--- Goal of the exercise ---
Which lines run from the line with "background: #eab308 ->" through the line with "height: 162px ->" in the entries below? Print them exactly, both ends included, and nothing more.

--- Records provided ---
____________
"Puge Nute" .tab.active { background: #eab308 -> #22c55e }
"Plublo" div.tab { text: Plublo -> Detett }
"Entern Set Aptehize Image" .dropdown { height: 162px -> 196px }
____________
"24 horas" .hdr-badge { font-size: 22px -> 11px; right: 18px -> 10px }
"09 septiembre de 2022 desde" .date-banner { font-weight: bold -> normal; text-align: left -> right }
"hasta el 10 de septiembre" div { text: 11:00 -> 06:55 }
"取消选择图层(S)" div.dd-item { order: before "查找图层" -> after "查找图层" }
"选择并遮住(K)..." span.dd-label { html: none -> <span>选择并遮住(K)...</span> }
____________
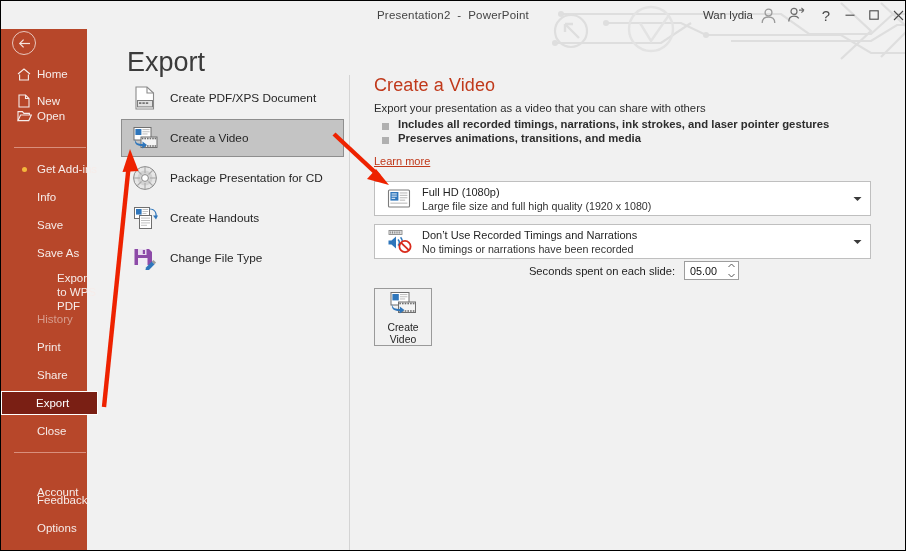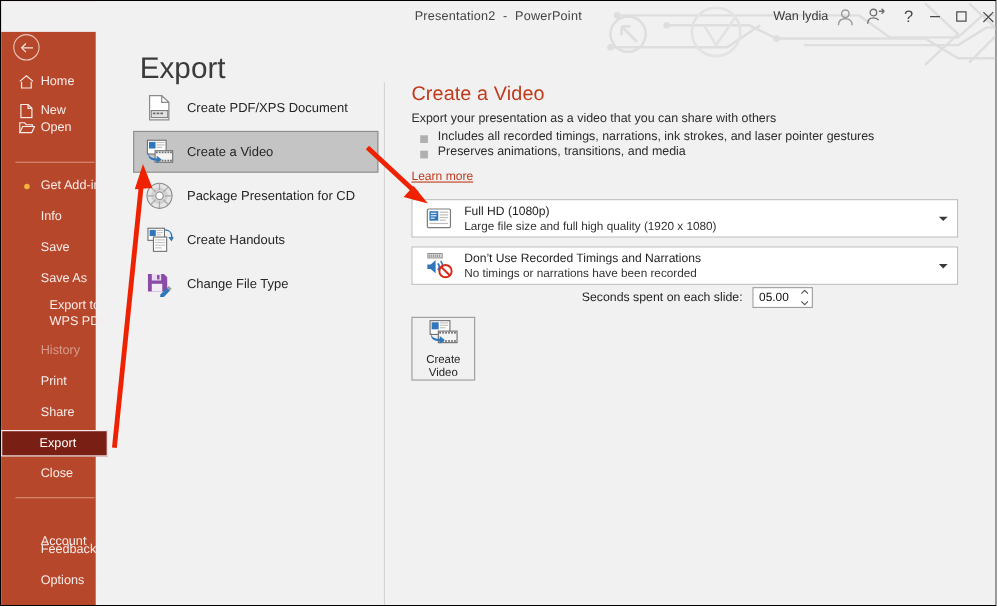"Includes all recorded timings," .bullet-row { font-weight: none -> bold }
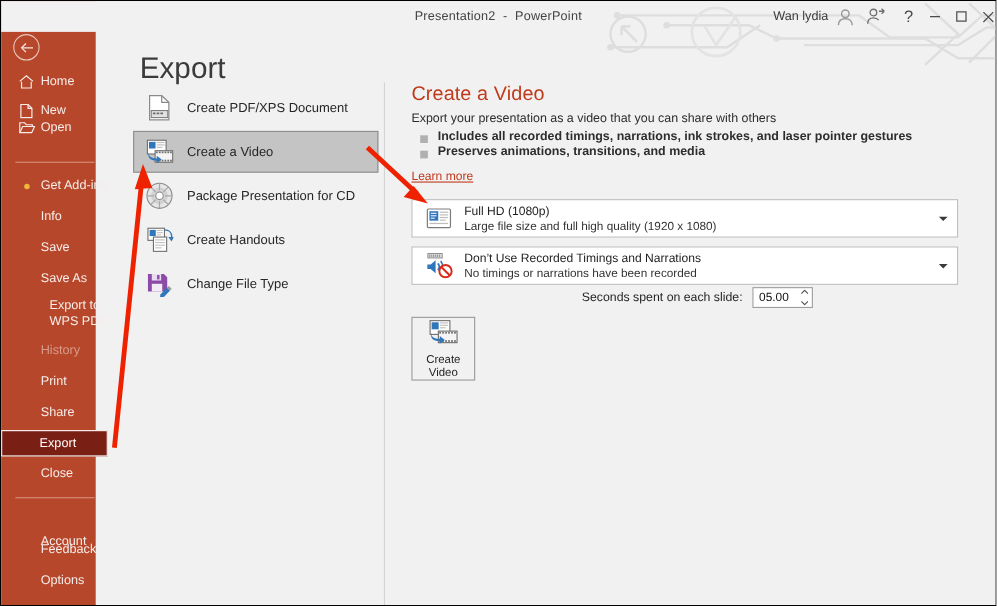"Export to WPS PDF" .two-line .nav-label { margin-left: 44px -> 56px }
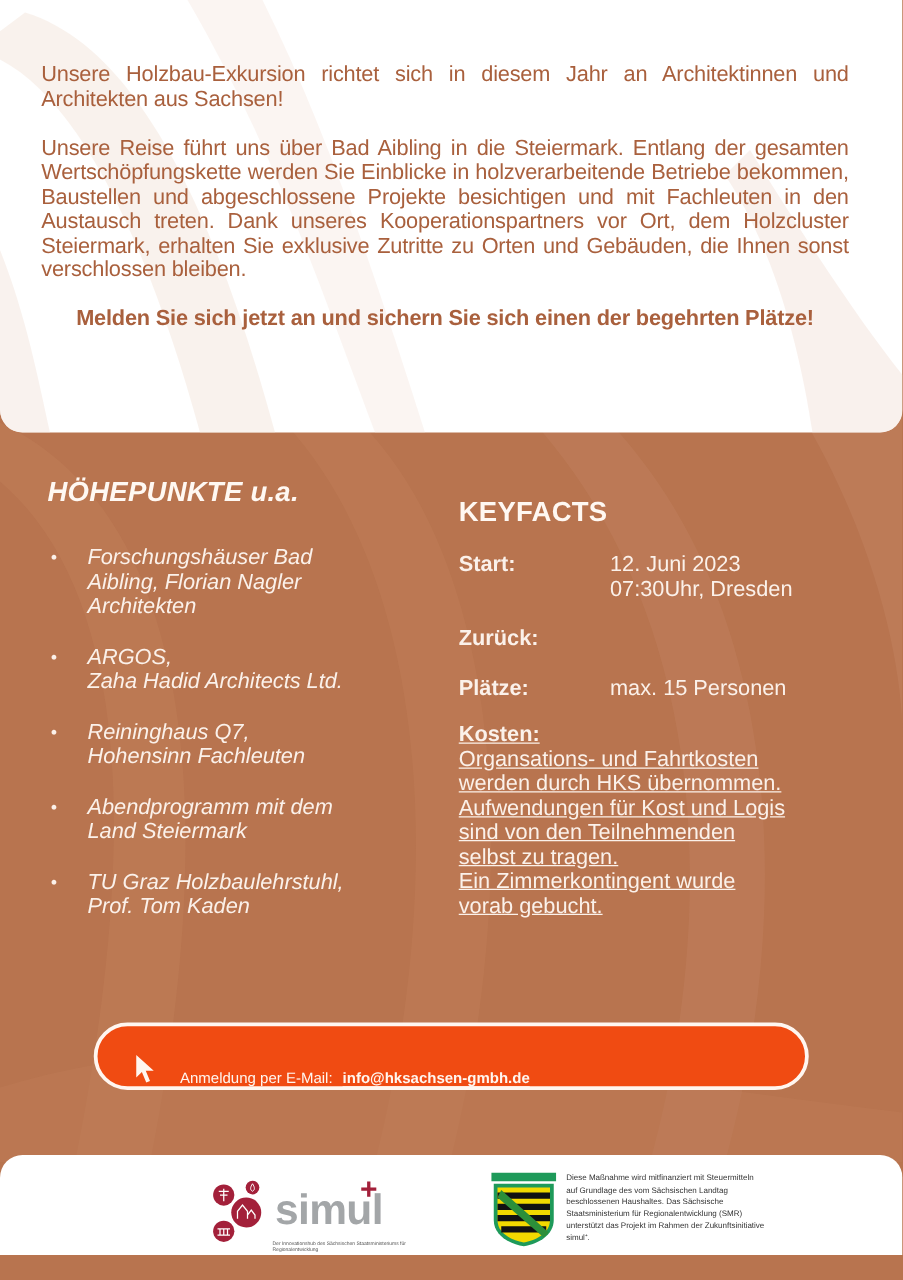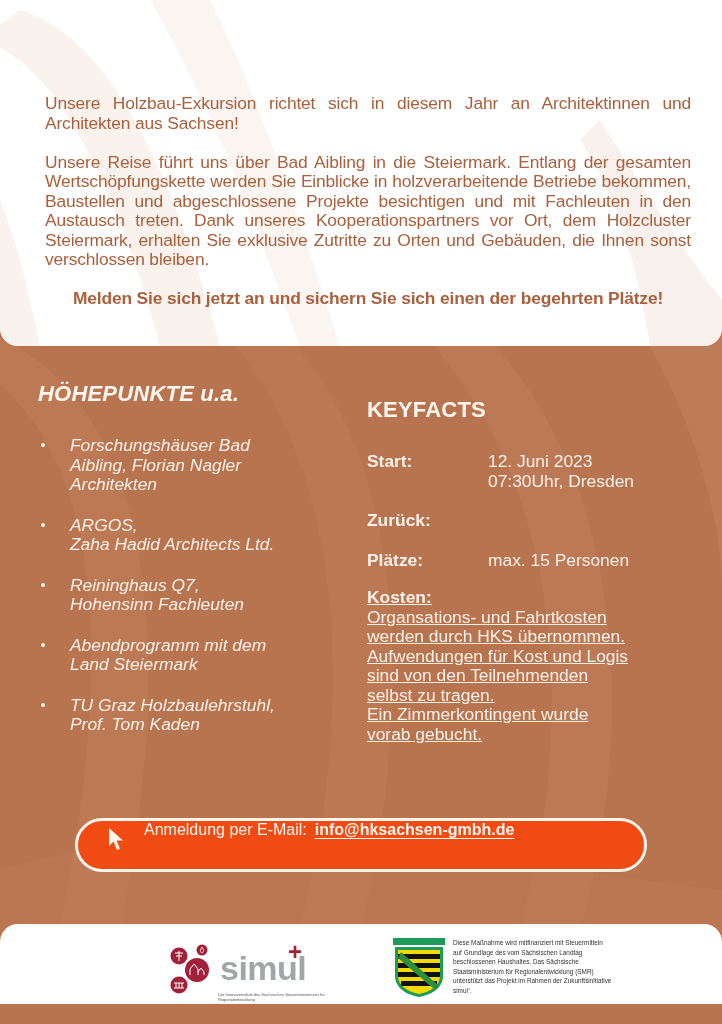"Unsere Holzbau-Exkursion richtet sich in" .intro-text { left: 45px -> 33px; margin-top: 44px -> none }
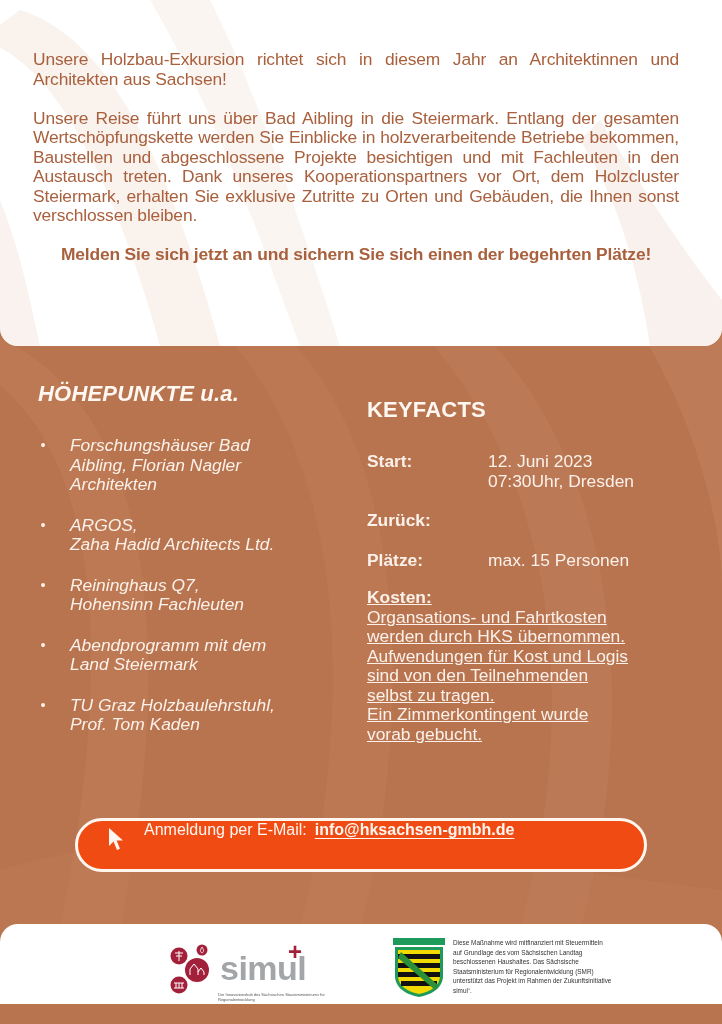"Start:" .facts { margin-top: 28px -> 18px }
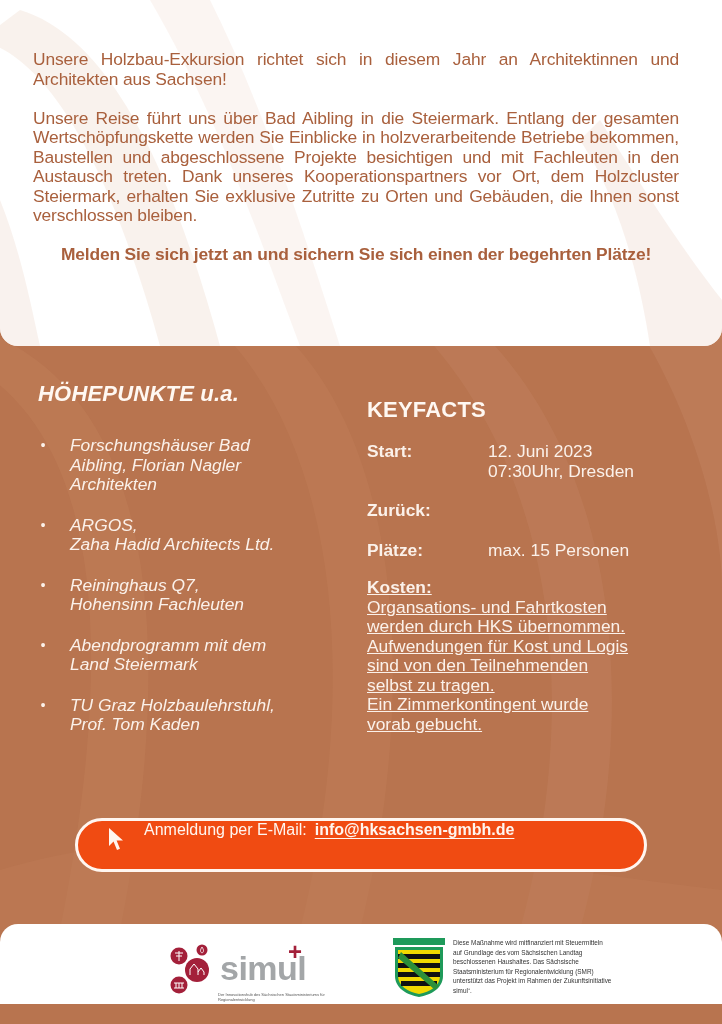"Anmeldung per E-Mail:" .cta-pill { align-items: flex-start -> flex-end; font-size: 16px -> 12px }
____________
--- Task answer ---
"Puge Nute" .tab.active { background: #eab308 -> #22c55e }
"Plublo" div.tab { text: Plublo -> Detett }
"Entern Set Aptehize Image" .dropdown { height: 162px -> 196px }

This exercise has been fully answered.